Edit difference data:
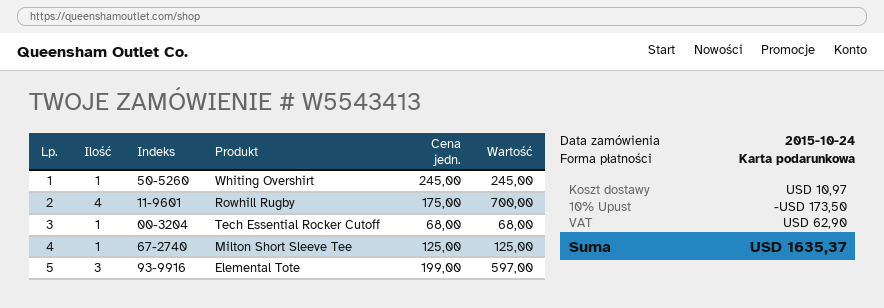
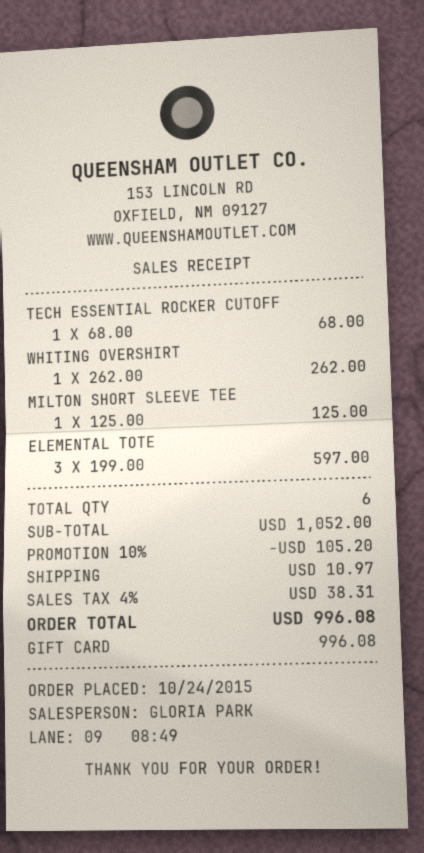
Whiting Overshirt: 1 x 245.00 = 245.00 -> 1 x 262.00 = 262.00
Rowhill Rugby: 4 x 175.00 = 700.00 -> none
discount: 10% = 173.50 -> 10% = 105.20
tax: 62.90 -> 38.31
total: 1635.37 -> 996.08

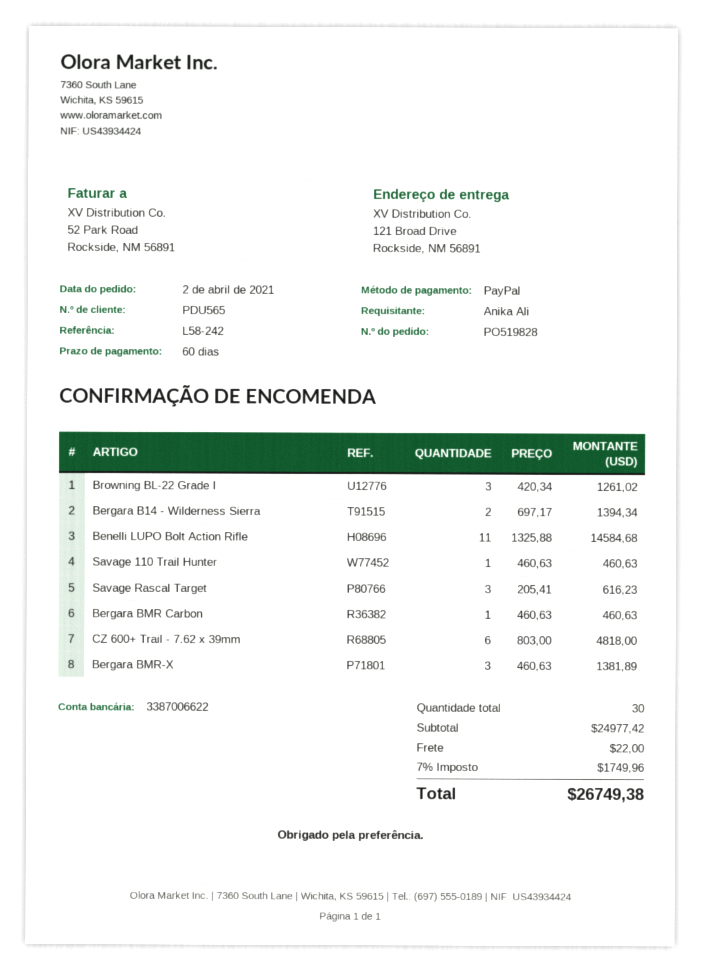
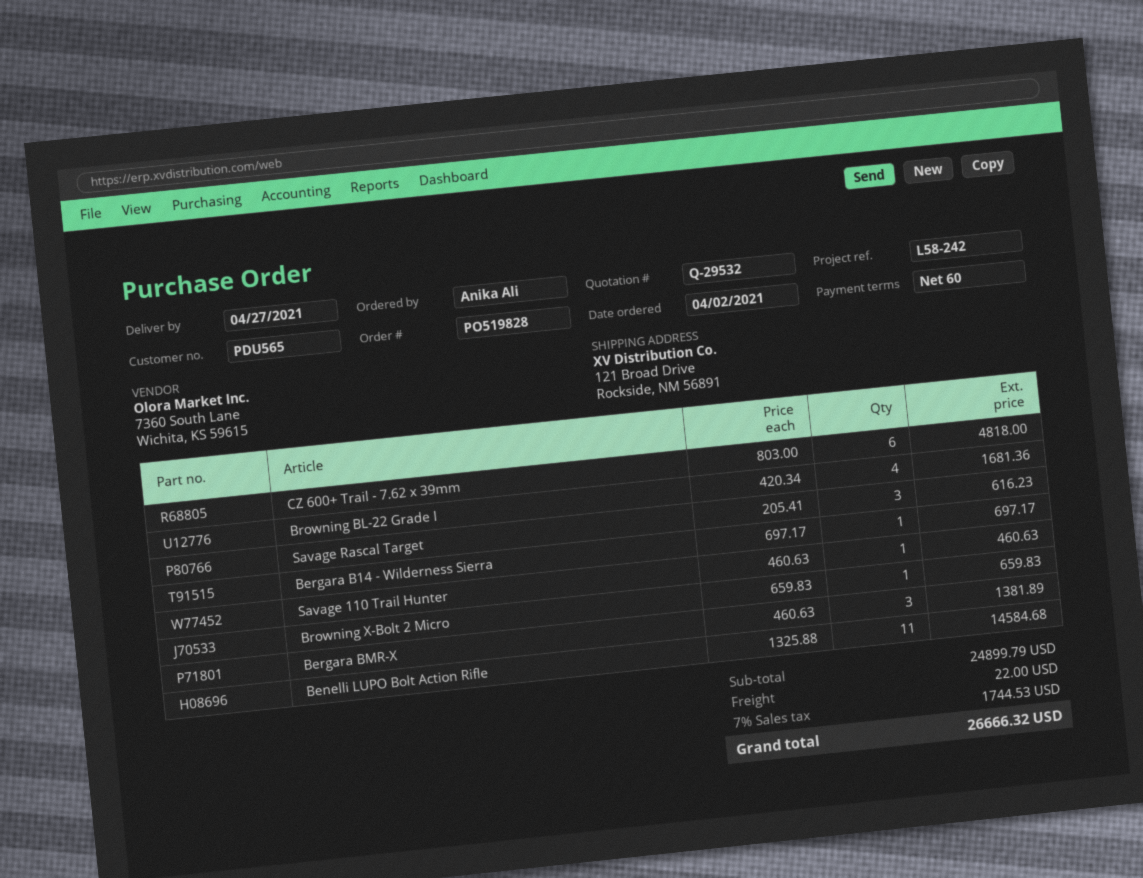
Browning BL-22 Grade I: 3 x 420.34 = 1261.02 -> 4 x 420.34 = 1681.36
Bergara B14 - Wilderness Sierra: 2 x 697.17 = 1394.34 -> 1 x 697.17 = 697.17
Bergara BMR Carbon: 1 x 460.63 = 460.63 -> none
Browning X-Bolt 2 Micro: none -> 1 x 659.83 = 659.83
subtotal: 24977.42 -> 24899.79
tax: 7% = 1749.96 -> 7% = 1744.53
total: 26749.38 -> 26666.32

*What you have to do*. Check the lines above and copy each one that includes "none".

*Your response*.
Rowhill Rugby: 4 x 175.00 = 700.00 -> none
Bergara BMR Carbon: 1 x 460.63 = 460.63 -> none
Browning X-Bolt 2 Micro: none -> 1 x 659.83 = 659.83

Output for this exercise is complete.